Thanks for the program, would be nice if you could add some way to join BGs after it exits though.

----------


## Frozenheart

I like it, one the best anti AFK's I've ever used/seen. Just a question thought, Is it possibleto chance the disable/enable keybinds in some way? As I have my mounts bounded to F1 and F2, I constantly enable/disable it. And it's nice to have it running 24/7 even if I'm playing.

----------


## izzy05

STill got a few bugz

----------


## Lethyzs

I don't know anything of this Mod, but isn't there a .ini file somewhere in the directory? You could probably change some settings there, if im right.

----------


## Jackswastedlife

??? So it lets you auto run in a wall and not go AFK?

Sorry for sounding nubbish

----------


## Nesox

> ??? So it lets you auto run in a wall and not go AFK?
> 
> Sorry for sounding nubbish


Yes it prevents you from going AFK and it doesnt jump move the mouse or do any stupid shit like some other anti afk programs.
this one just calls a function to get a value and then it writes it to a certain adress.

----------


## Jackswastedlife

> Yes it prevents you from going AFK and it doesnt jump move the mouse or do any stupid shit like some other anti afk programs.
> this one just calls a function to get a value and then it writes it to a certain adress.

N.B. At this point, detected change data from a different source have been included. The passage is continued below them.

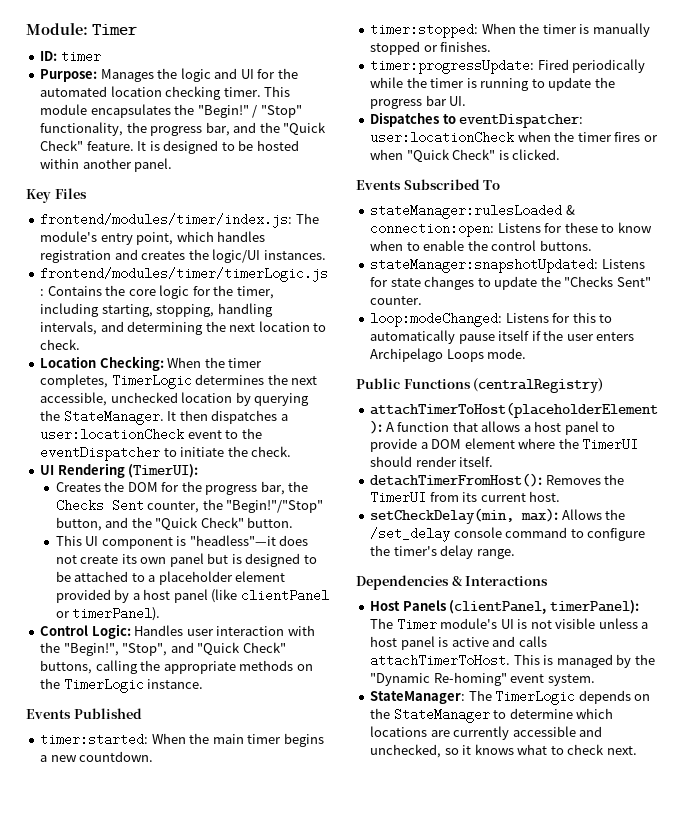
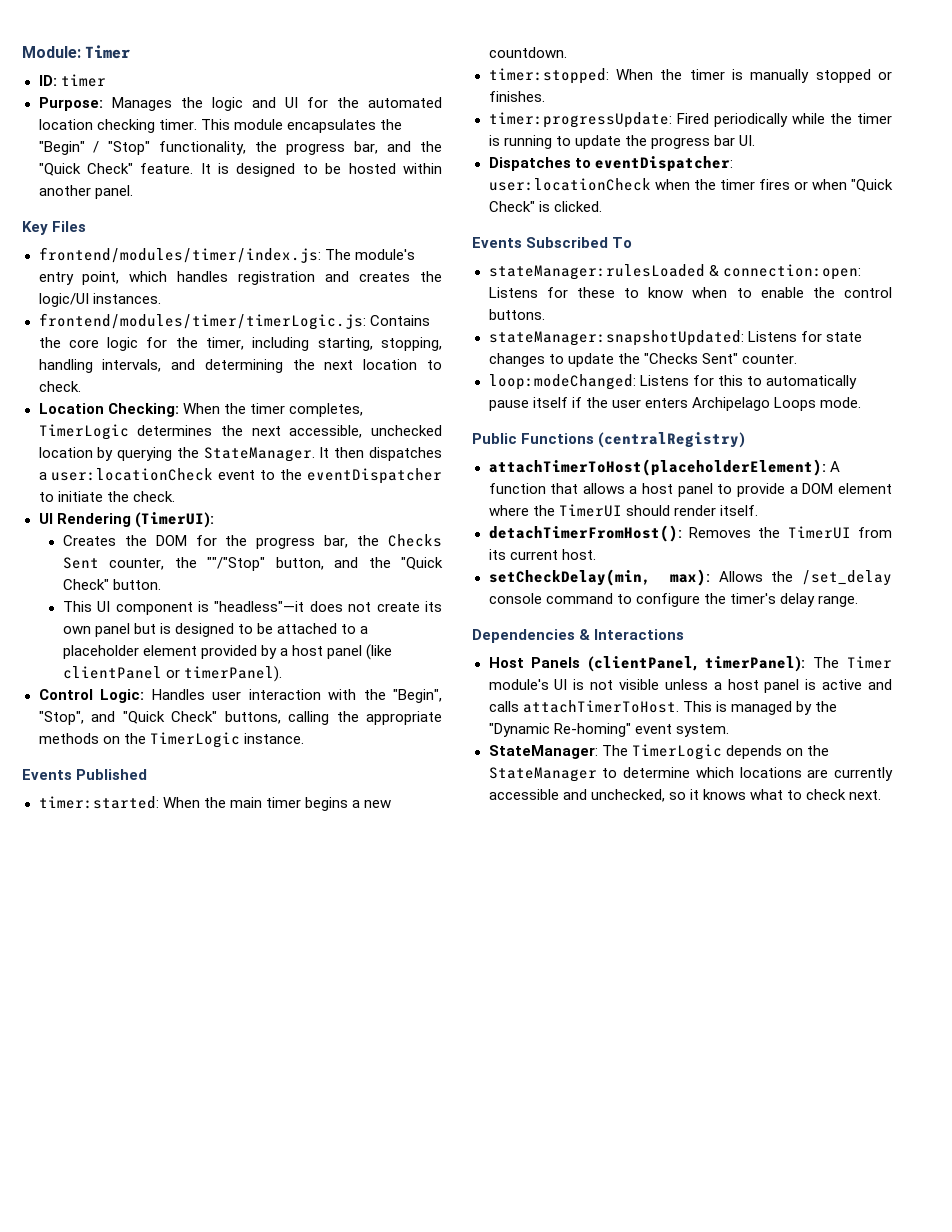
- This module encapsulates the "Begin!" / "Stop" functionality, the progress bar, and the "Quick Check" feature.
+ This module encapsulates the "Begin" / "Stop" functionality, the progress bar, and the "Quick Check" feature.
- Creates the DOM for the progress bar, the Checks Sent counter, the "Begin!"/"Stop" button, and the "Quick Check" button.
+ Creates the DOM for the progress bar, the Checks Sent counter, the ""/"Stop" button, and the "Quick Check" button.
- Control Logic: Handles user interaction with the "Begin!", "Stop", and "Quick Check" buttons, calling the appropriate methods on the TimerLogic instance.
+ Control Logic: Handles user interaction with the "Begin", "Stop", and "Quick Check" buttons, calling the appropriate methods on the TimerLogic instance.

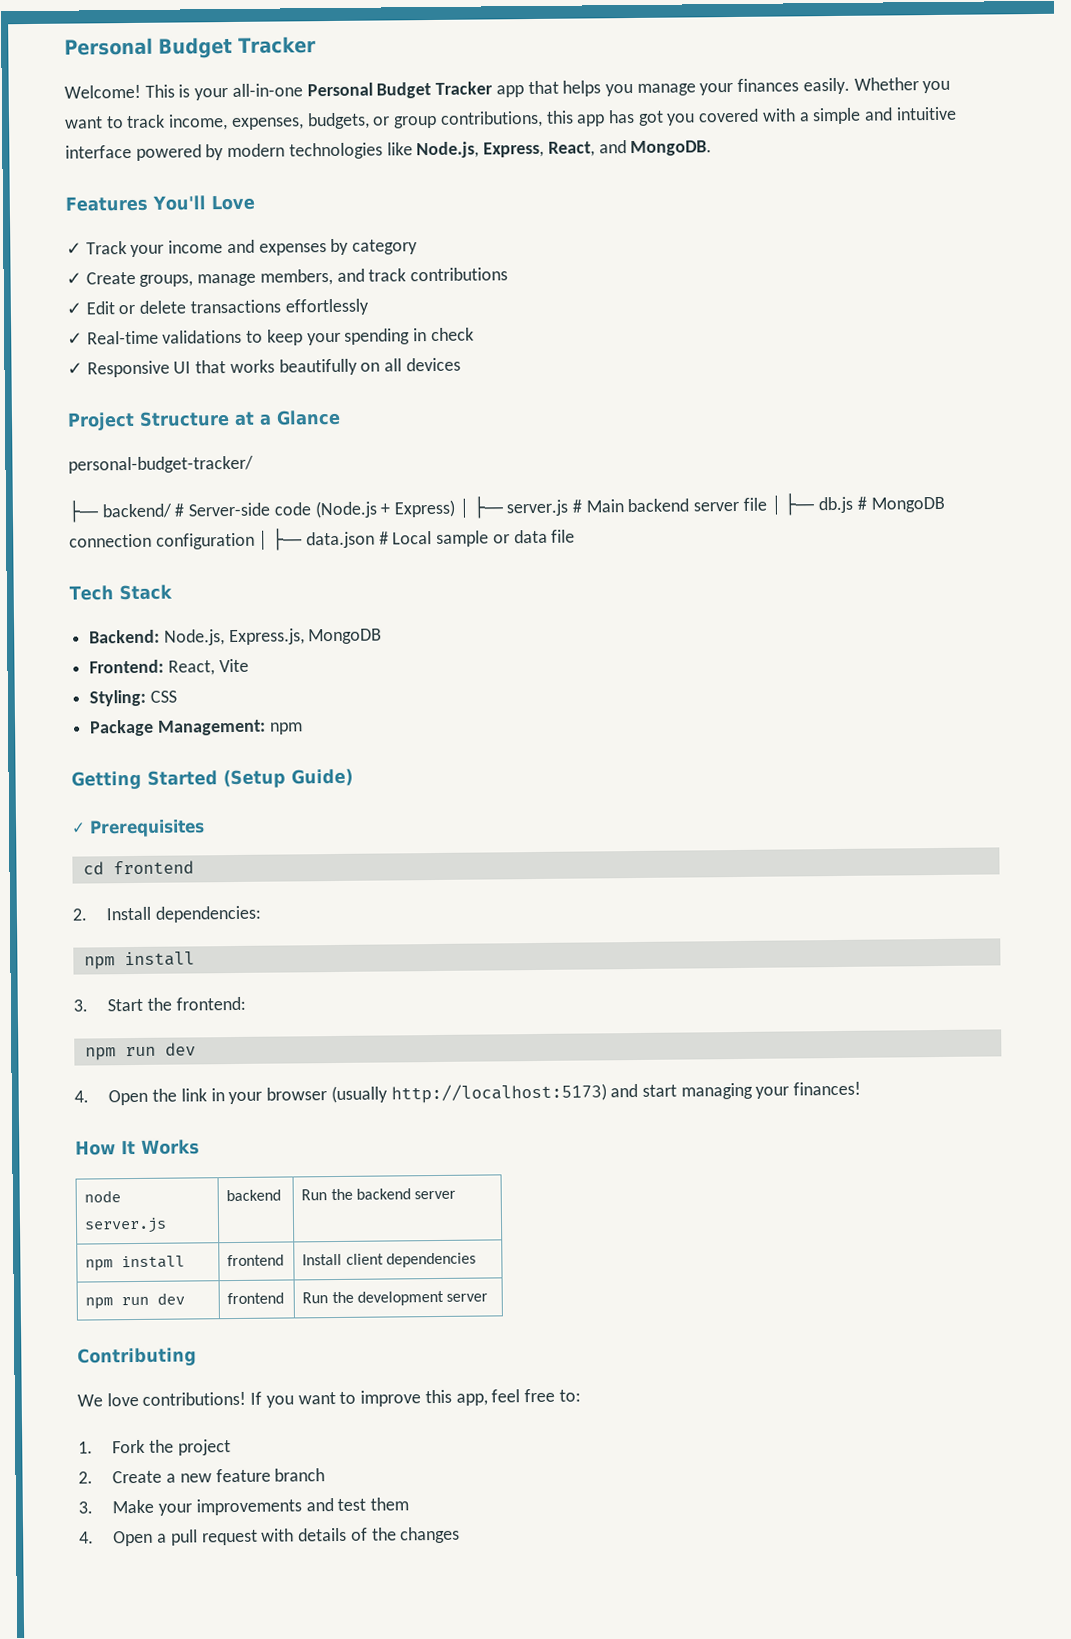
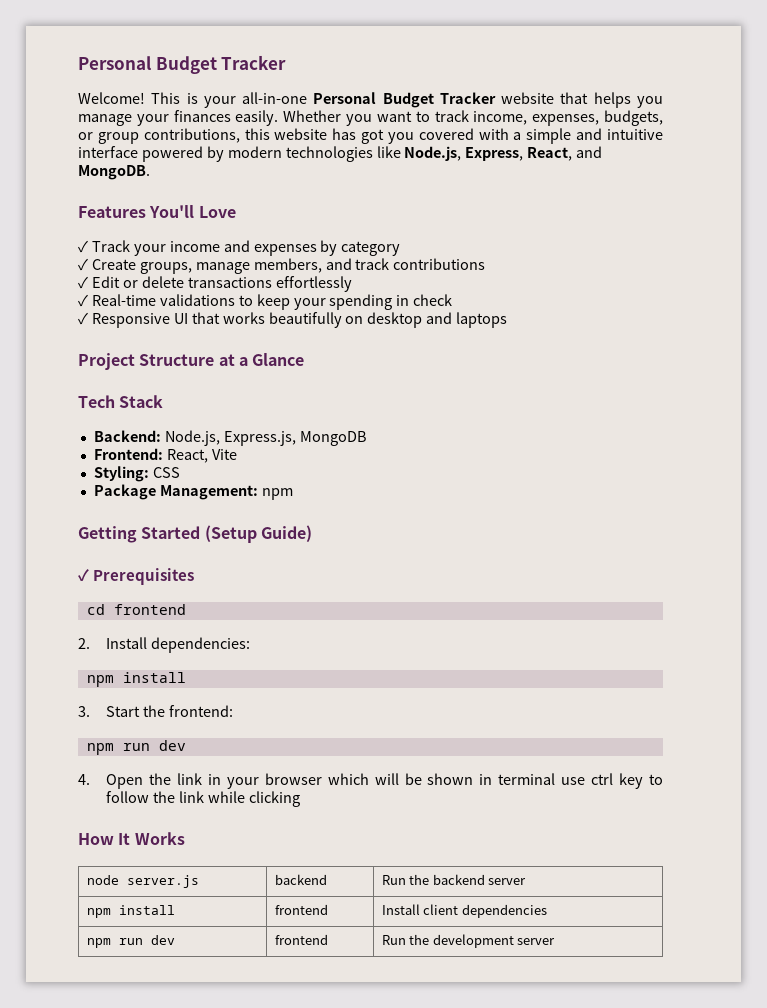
- This is your all-in-one Personal Budget Tracker app that helps you manage your finances easily.
+ This is your all-in-one Personal Budget Tracker website that helps you manage your finances easily.
- Whether you want to track income, expenses, budgets, or group contributions, this app has got you covered with a simple and intuitive interface powered by modern technologies like Node.js, Express, React, and MongoDB.
+ Whether you want to track income, expenses, budgets, or group contributions, this website has got you covered with a simple and intuitive interface powered by modern technologies like Node.js, Express, React, and MongoDB.
- ✓ Responsive UI that works beautifully on all devices
+ ✓ Responsive UI that works beautifully on desktop and laptops
- personal-budget-tracker/
- ├── backend/ # Server-side code (Node.js + Express) │ ├── server.js # Main backend server file │ ├── db.js # MongoDB connection configuration │ ├── data.json # Local sample or data file
- 4. Open the link in your browser (usually http://localhost:5173) and start managing your finances!
+ 4. Open the link in your browser which will be shown in terminal use ctrl key to follow the link while clicking
- Contributing
- We love contributions! If you want to improve this app, feel free to:
- 1. Fork the project
- 2. Create a new feature branch
- 3. Make your improvements and test them
- 4. Open a pull request with details of the changes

Can I use it in the same spot tho without moving?

----------


## SKU

While this program is running, you can or can not do whatever you want and you won't get flagged afk. This does not interfere with your other activities in any way. You can still play, chat, minimize WoW and do a barrel roll and you won't get flagged.

----------


## leaky

Thnx, this is no longer working though for 3.10, will there be and update?

----------


## Jackswastedlife

> Thnx, this is no longer working though for 3.10, will there be and update?


Damn.... In the mean time any other AFK programs that standout working with 3.1?

----------


## Cynner

I usually just read and such on MMOwned but I have to say man, your bots are kick ass. Having new bots released by you is as exciting as having a new patch come out. Keep up the good work, you're one of the best in my opinion. :wave:

----------


## CrazyCactuaR

Thanks for updating this to support 3.1.1

----------


## AlvinDSM

I can't get this to work with Vista x64  :Frown: 

I've tried running as admin, Windows XP compatibility.

It's in its own folder with fasmdll_managed in there also, program runs fine but when I tab to wow and hit F1 and tab back to check the window it still says Disabled. 

Any advice?


Also, MrFishIt works perfectly.

----------


## ijm_155

great great

----------


## Shadowbrowser

Really nice i like dis bot good work  :Smile:

----------


## Lexkiev

great! thanks, i hope you add join/leave BG to this bot and this will be best honor farming bot )

----------


## Nesox

lol then it wouldn't only be an anti afk program anymore  :Stick Out Tongue:

----------


## AETBotter

niffty (filler)

----------


## HellDoG

*downloaded* 
will test soon

----------


## fajjet

Getting this error after pressing F1.
Running Windows XP 64 bit professional.

----------


## Kalithos

> 1. Log into World of Warcraft.
> 2. Start the program press F1 to enable it F2 to disable it.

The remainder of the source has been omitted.